Mlliyet Milliyet Blog Milliyet Blog
 
Facebook Connect
Blog Kategorileri
 

24 Ekim '10

 
Kategori
Siyaset
 

Ortadoğu'nun "kara" bahtı

Ortadoğu'nun "kara" bahtı
 

 

Ortadoğu; zemini sağlam olmayan aksine türlü tuzak ve balçıklarla dolu bir bataklıktır. Bu coğrafya da var olan zengin kıymetli kaynaklarda göründüğü değerden çok aslında bu bataklığı besleyen tehlikeli bir kanaldan öteye gitmemektedir. 
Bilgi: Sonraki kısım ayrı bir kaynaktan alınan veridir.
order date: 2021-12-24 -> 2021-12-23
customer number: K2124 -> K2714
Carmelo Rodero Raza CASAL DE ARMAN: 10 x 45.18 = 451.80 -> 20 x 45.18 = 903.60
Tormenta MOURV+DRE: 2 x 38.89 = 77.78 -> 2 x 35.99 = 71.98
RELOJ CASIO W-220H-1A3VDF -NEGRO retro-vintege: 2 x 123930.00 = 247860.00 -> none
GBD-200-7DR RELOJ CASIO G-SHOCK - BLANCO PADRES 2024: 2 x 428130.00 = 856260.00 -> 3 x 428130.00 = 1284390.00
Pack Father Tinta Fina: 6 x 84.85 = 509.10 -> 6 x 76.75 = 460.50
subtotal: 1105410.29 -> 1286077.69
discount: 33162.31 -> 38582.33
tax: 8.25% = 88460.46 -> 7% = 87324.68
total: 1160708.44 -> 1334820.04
Petrolün bir gereksinim veya değer olarak ortaya çıktığı “Sanayi Devrimi’nden sonra bu coğrafya Emperyal Ülkelerin dikkatini çekmiş ve özel olarak bu bölgeyle alakadar olmuşlardır. 

Sanayi Devrimi sonrası oluşan “Üçlü İttifak”(Almanya, İtalya(daha sonra itilaflara dâhil olmuştur), Avusturya-Macaristan) ve “Üçlü İtilaf”(İngiltere, Fransa, Rusya) Cephesinin Rakip Ülkeleri birbirleriyle sömürge rekabetine girmiş fakat bu rekabet faturası dünya ya kesilen bir savaşla neticelenmiştir. 
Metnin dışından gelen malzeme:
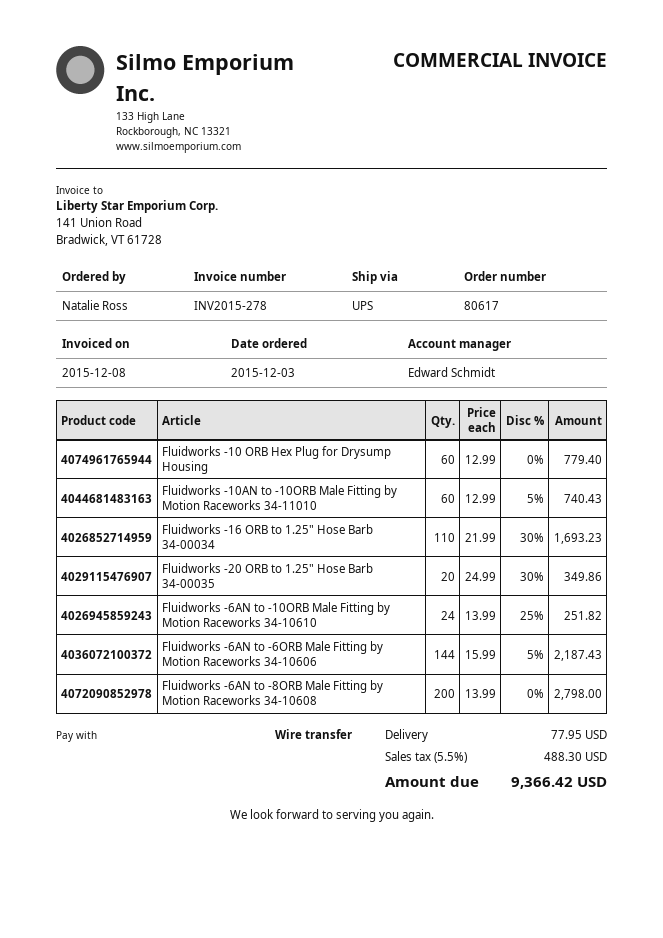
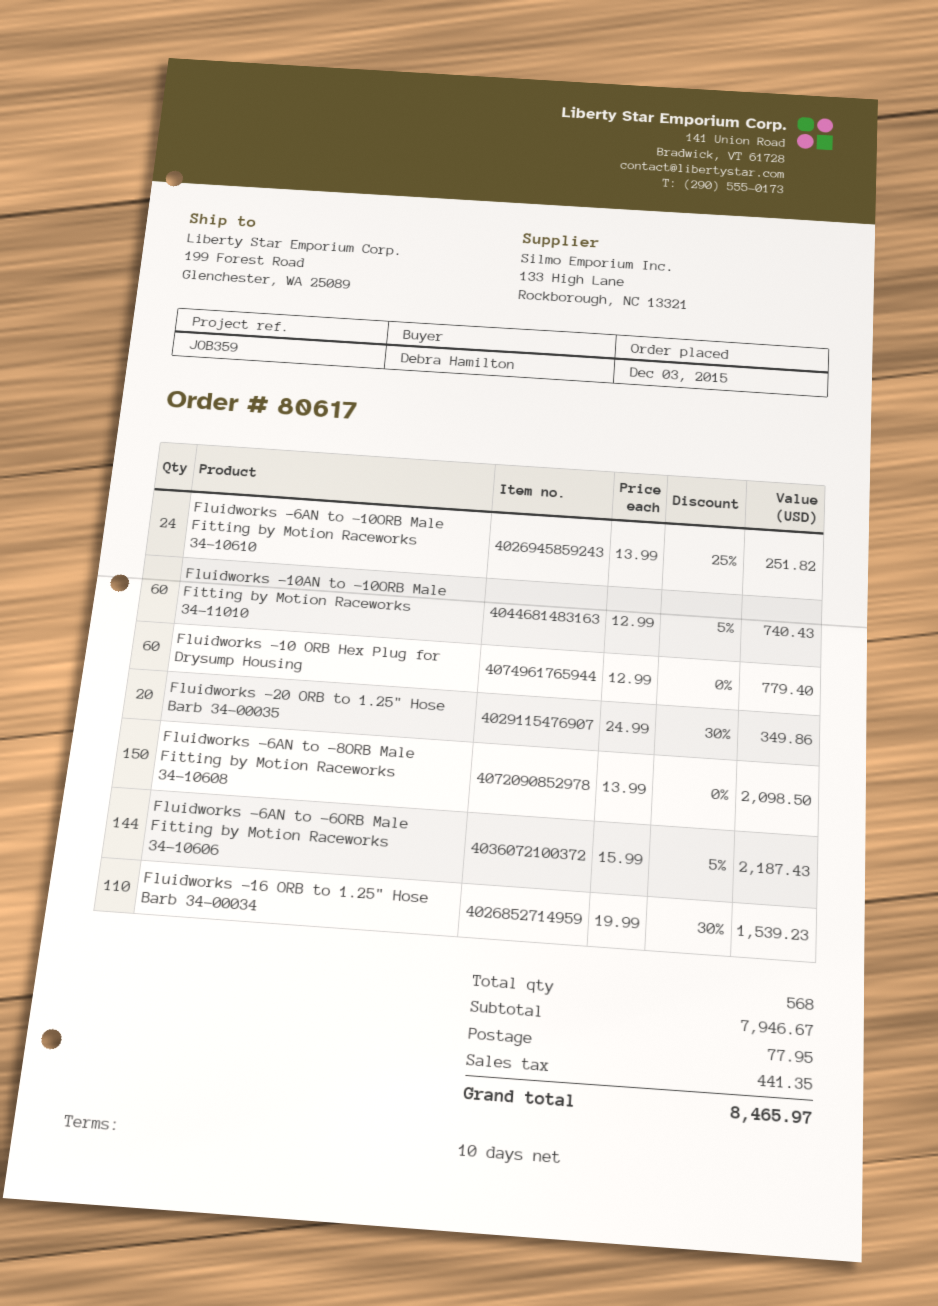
ordered by: Natalie Ross -> Debra Hamilton
Fluidworks -16 ORB to 1.25" Hose Barb 34-00034: 110 x 21.99 - 30% = 1693.23 -> 110 x 19.99 - 30% = 1539.23
Fluidworks -6AN to -8ORB Male Fitting by Motion Raceworks 34-10608: 200 x 13.99 = 2798.00 -> 150 x 13.99 = 2098.50
tax: 488.30 -> 441.35
total: 9366.42 -> 8465.97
Osmanlı İmparatorluğu’nun da savaşa girmesi Ortadoğu Petrolleri’nde öteden beri gözü olan İngiltere’ye ummadığı bir fırsat vermiş, Irak, Filistin, Yemen ve Hicaz’da taarruza geçerek buraları kendi denetimine almıştır.  

İngiltere’ye sonsuz minnet duygusuyla bağlı olan Araplar Osmanlı İmparatorluğu’nun parçalanmasıyla kendi “bağımsızlıklarını” kazanıp emperyal bir ülkenin sömürüsünden kurtulduklarını sanıyorlardı.  
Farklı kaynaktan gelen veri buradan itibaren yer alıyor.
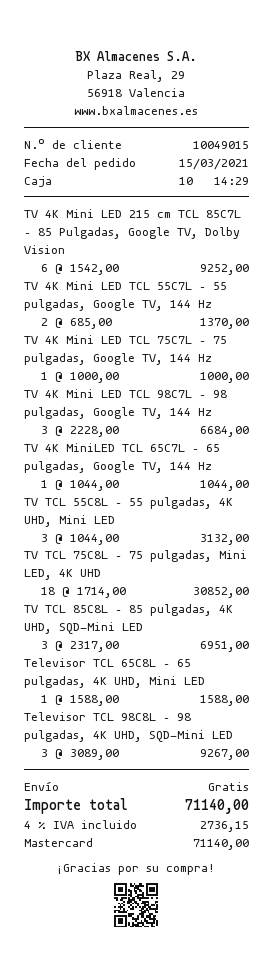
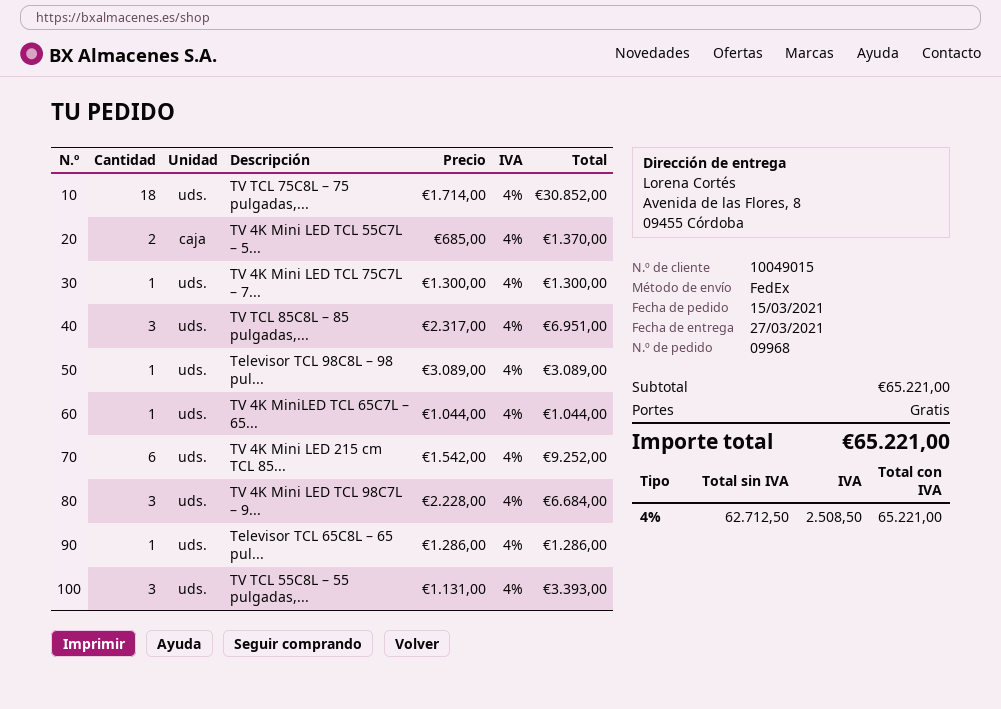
TV 4K Mini LED TCL 75C7L – 75 pulgadas, Google TV, 144 Hz: 1 x 1000.00 = 1000.00 -> 1 x 1300.00 = 1300.00
TV TCL 55C8L – 55 pulgadas, 4K UHD, Mini LED: 3 x 1044.00 = 3132.00 -> 3 x 1131.00 = 3393.00
Televisor TCL 65C8L – 65 pulgadas, 4K UHD, Mini LED: 1 x 1588.00 = 1588.00 -> 1 x 1286.00 = 1286.00
Televisor TCL 98C8L – 98 pulgadas, 4K UHD, SQD-Mini LED: 3 x 3089.00 = 9267.00 -> 1 x 3089.00 = 3089.00
tax: 4% = 2736.15 -> 4% = 2508.50
total: 71140.00 -> 65221.00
Osmanlı’nın parçalanması Arapların “bağımsızlıklarının” ayak sesleri bir bakıma habercisiydi.  

İngiltere çekildikten sonra bağımsızlık rüyaları gören Arap Ülkeleri o rüyanın 1948’de İsrail’in bağımsızlığını ilan etmesiyle korkunç bir kâbusa dönüşebileceğini nerden bilebilirdi ki? 

Anlaşılan Amerika Birleşik Devletleri ve Batı İttifakı, Birinci Dünya Savaşı’nda ki sadık müttefikleri Arap Devlet ve Milletleri’ne bu sadakatinin mükâfatını vererek adeta bir “vefa” örneği gösteriyordu. 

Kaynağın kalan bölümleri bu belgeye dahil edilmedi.